-- Opening Marker --

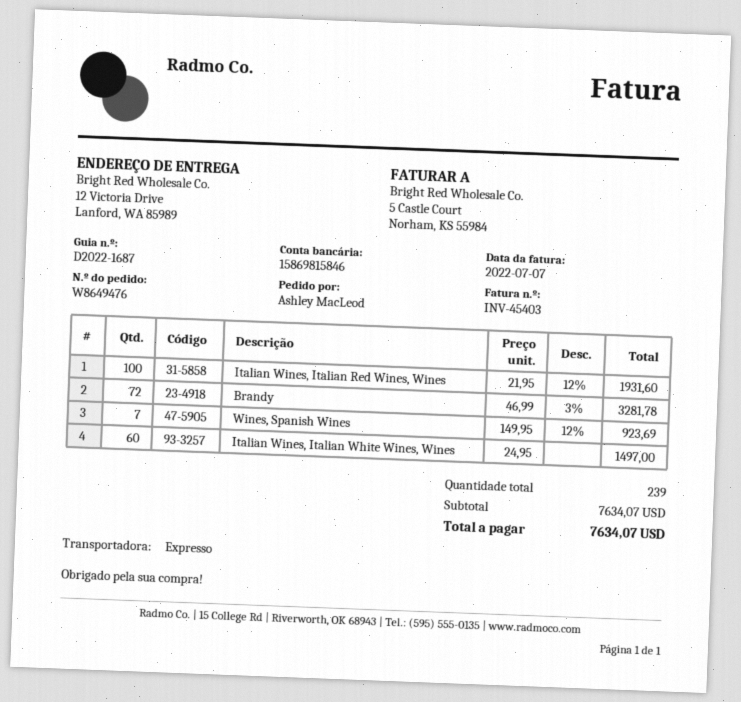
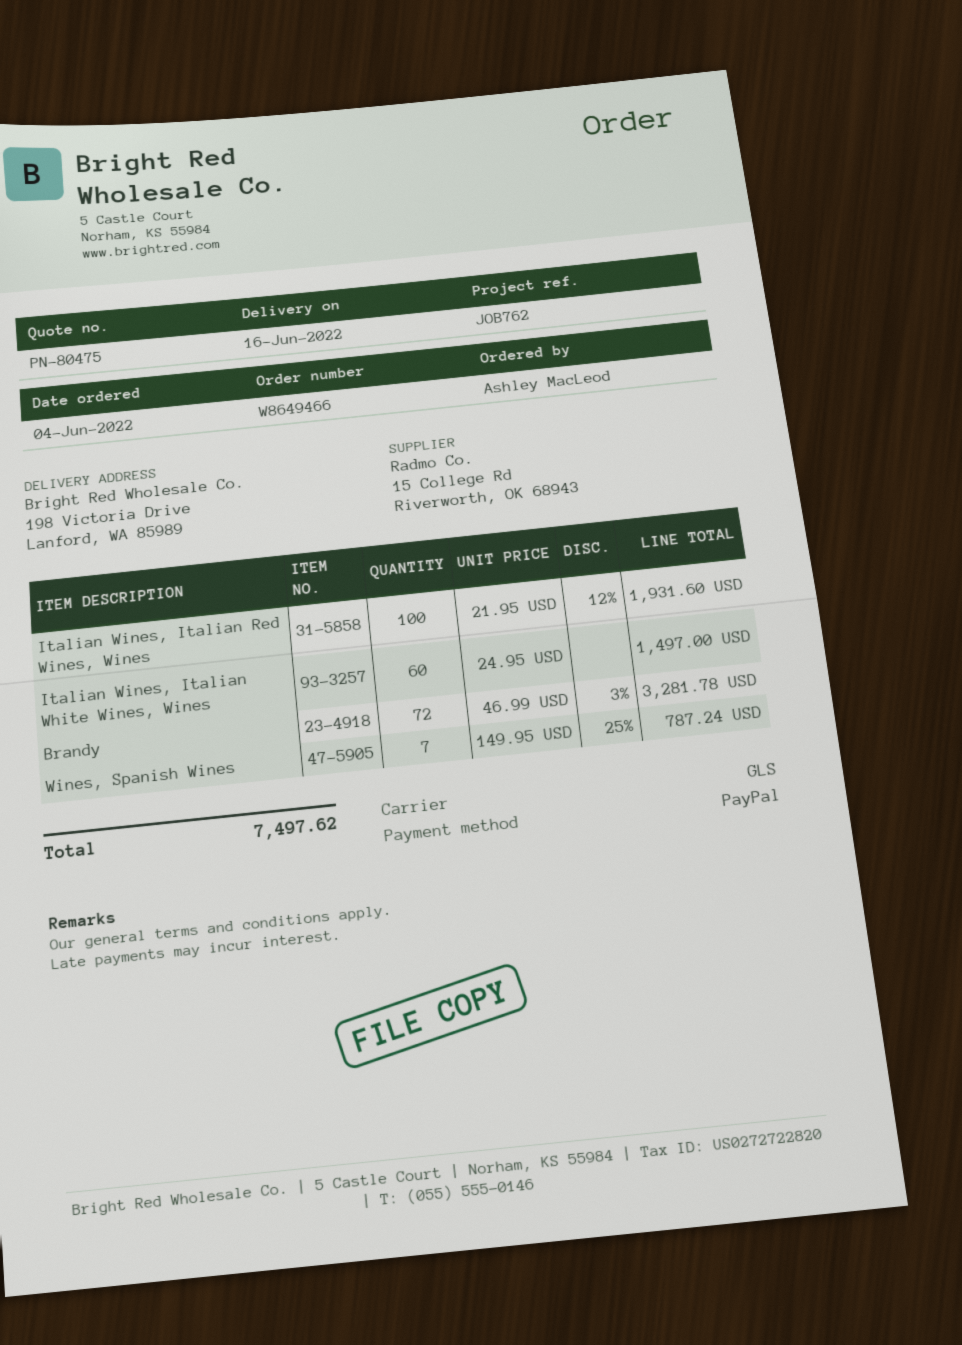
order number: W8649476 -> W8649466
shipping method: express -> GLS
ship to: 12 Victoria Drive, Lanford, WA 85989 -> 198 Victoria Drive, Lanford, WA 85989
Wines, Spanish Wines: 7 x 149.95 - 12% = 923.69 -> 7 x 149.95 - 25% = 787.24
total: 7634.07 -> 7497.62

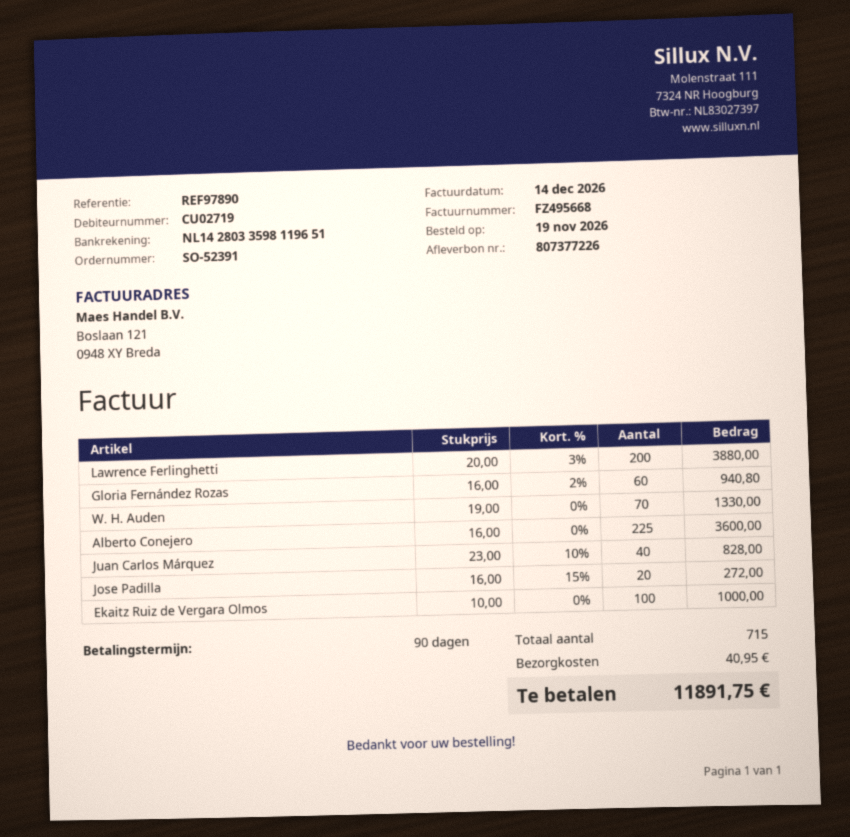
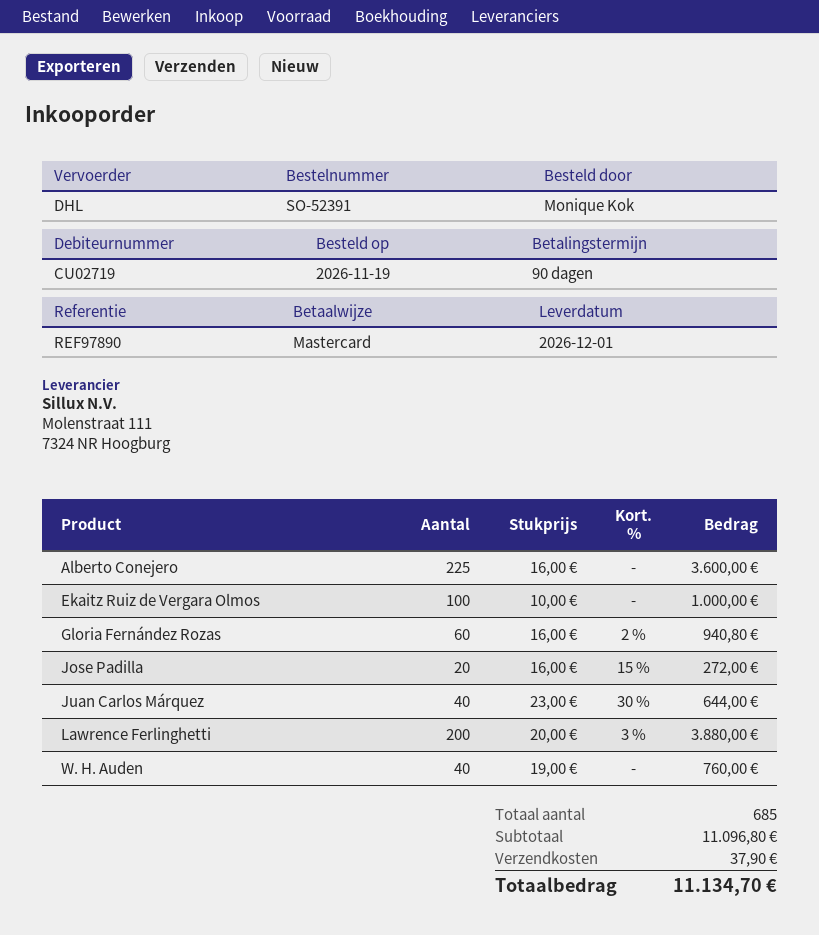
W. H. Auden: 70 x 19.00 = 1330.00 -> 40 x 19.00 = 760.00
Juan Carlos Márquez: 40 x 23.00 - 10% = 828.00 -> 40 x 23.00 - 30% = 644.00
total quantity: 715 -> 685
shipping: 40.95 -> 37.90
total: 11891.75 -> 11134.70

-- Closing Marker --

Please transcribe exactly the line containing "total quantity: 715 -> 685" and every line after it to the end of the data, and no other lines.

total quantity: 715 -> 685
shipping: 40.95 -> 37.90
total: 11891.75 -> 11134.70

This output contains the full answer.